NEW DELHI Secretary of State Condoleezza Rice, beginning a six-nation Asian tour, said on Tuesday that she hoped a new Chinese law approved this week authorizing an invasion of Taiwan if the island seeks independence would dissuade Europe from resuming arms sales to China.
"I hope it will remind the Europeans that there are still tensions in the region," she said, speaking to reporters on her plane. "It is not a time to end the embargo."
Europe wants to lift its arms embargo, which was imposed in 1989 after China's crackdown on pro-democracy protesters in Tiananmen Square.
European leaders say that would be an important way to improve business and political relations with China. But during President Bush's visit to Europe last month, he made it clear he opposed that idea.
Rice intends to visit China near the end of a trip that is also taking her to India, Pakistan, Afghanistan, Japan and South Korea.
A primary mission during the latter part of the trip, to East Asia, is to discuss new strategies for persuading North Korea to rejoin the six-nation talks over North Korea's nuclear disarmament.
And while China is lobbying for arms sales from Europe, the Bush administration is also heavily dependent on China in its effort to get the North Korean disarmament talks restarted. China is North Korea's only important ally.

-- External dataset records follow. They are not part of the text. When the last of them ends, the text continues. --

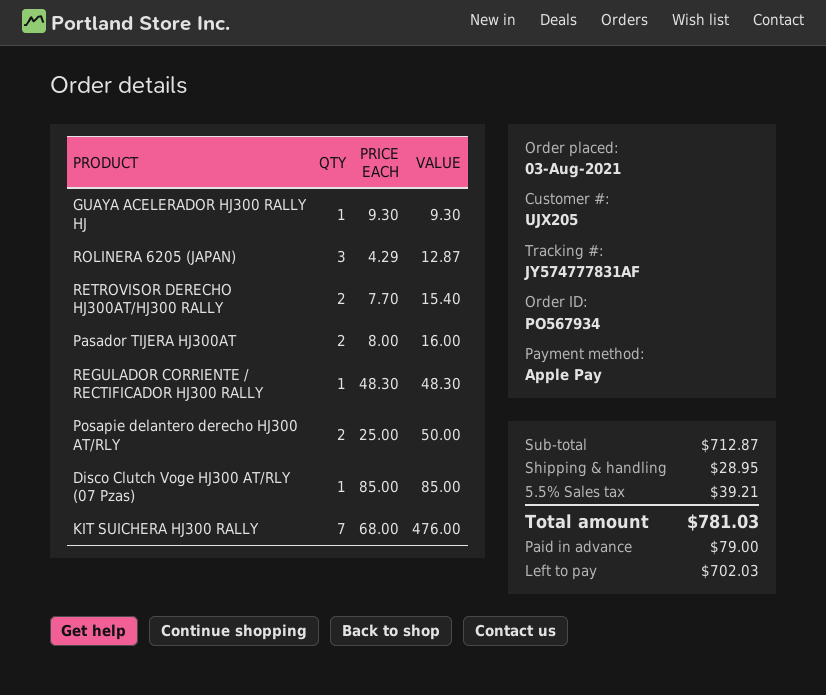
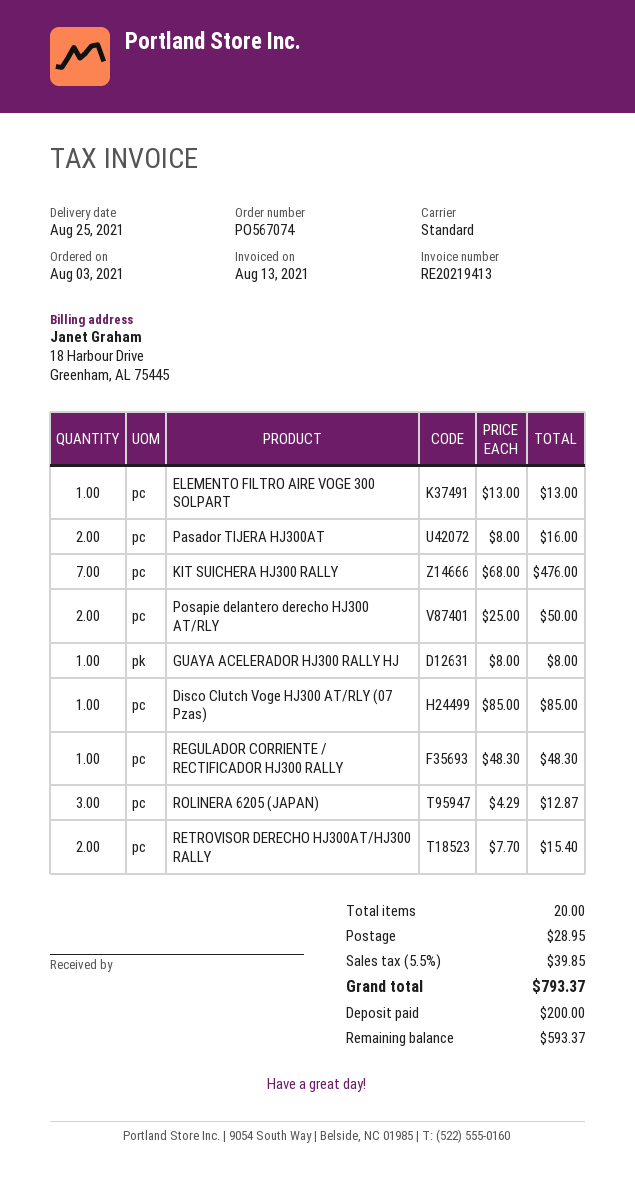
order number: PO567934 -> PO567074
GUAYA ACELERADOR HJ300 RALLY HJ: 1 x 9.30 = 9.30 -> 1 x 8.00 = 8.00
ELEMENTO FILTRO AIRE VOGE 300 SOLPART: none -> 1 x 13.00 = 13.00
tax: 5.5% = 39.21 -> 5.5% = 39.85
total: 781.03 -> 793.37
deposit: 79.00 -> 200.00
balance: 702.03 -> 593.37

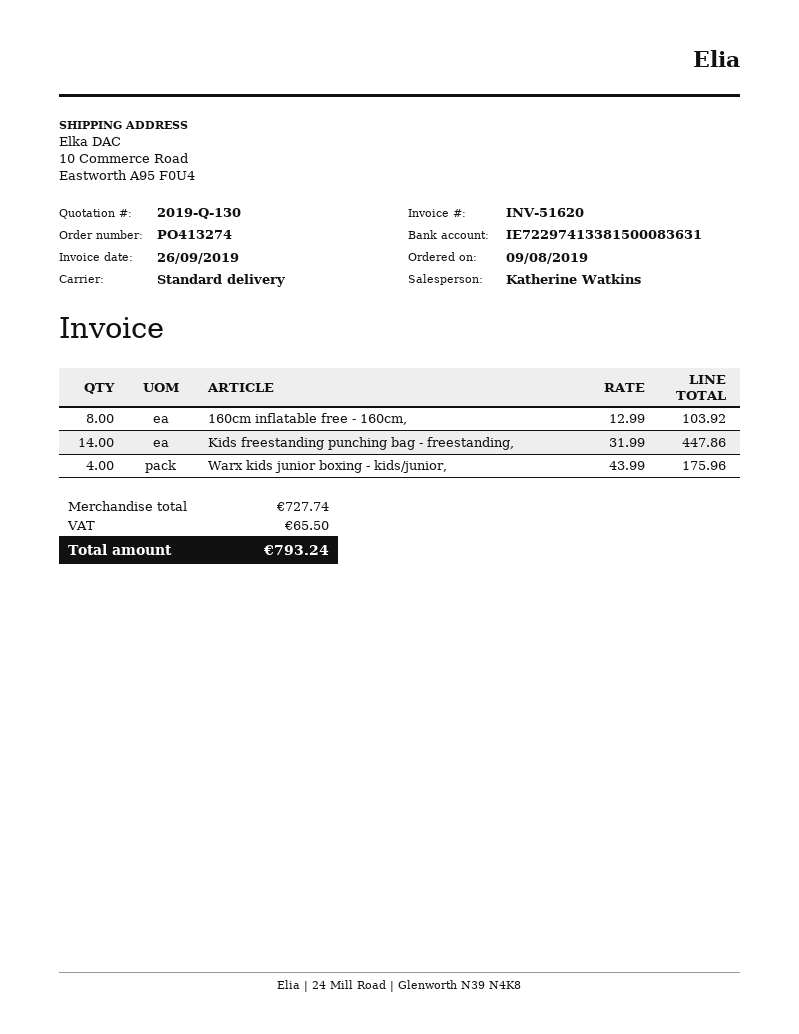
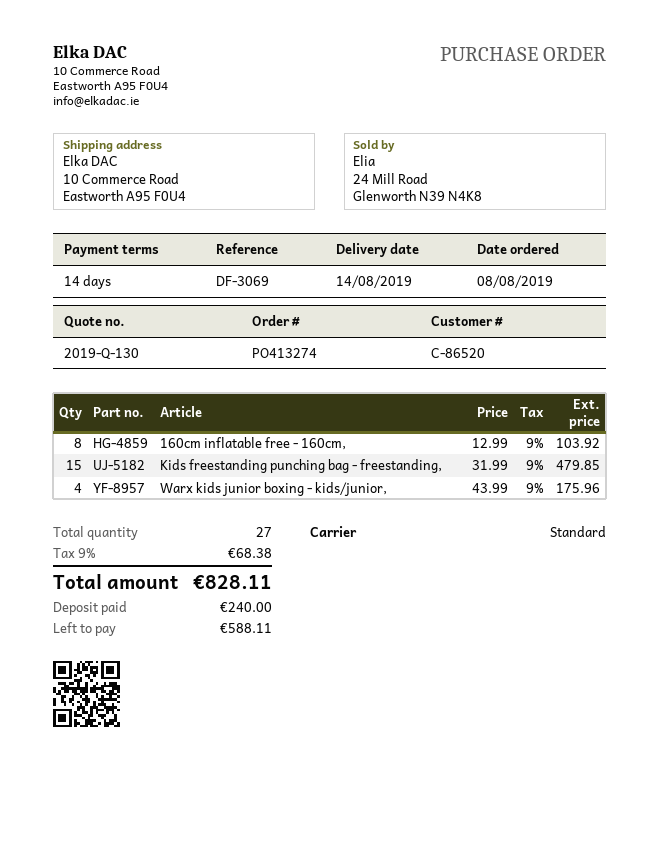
order date: 2019-08-09 -> 2019-08-08
Kids freestanding punching bag - freestanding,: 14 x 31.99 = 447.86 -> 15 x 31.99 = 479.85
tax: 65.50 -> 68.38
total: 793.24 -> 828.11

The talks are stalled; some analysts say they are dead. The parties have not met since last June, and Tuesday, North Korea threatened to increase the size of its nuclear arsenal, "to cope with the extremely hostile attempt of the U.S. to bring down" the North Korean government, a Foreign Ministry spokesman said, according to the official KCNA news agency.
Visiting China last April, Vice President Dick Cheney urged Beijing to press North Korea to abandon its nuclear arms, saying "time is not necessarily on our side." Since then, North Korea has announced that it has one or more nuclear weapons and has threatened never to return to disarmament talks of any kind.
Asked about North Korea's latest statement, Rice said she would not try to get inside the psyche of the leaders in Pyongyang but added that the latest statement was intended to distract attention from the demands to return to the talks.
"I don't think the North Koreans should be allowed to change the subject," she said.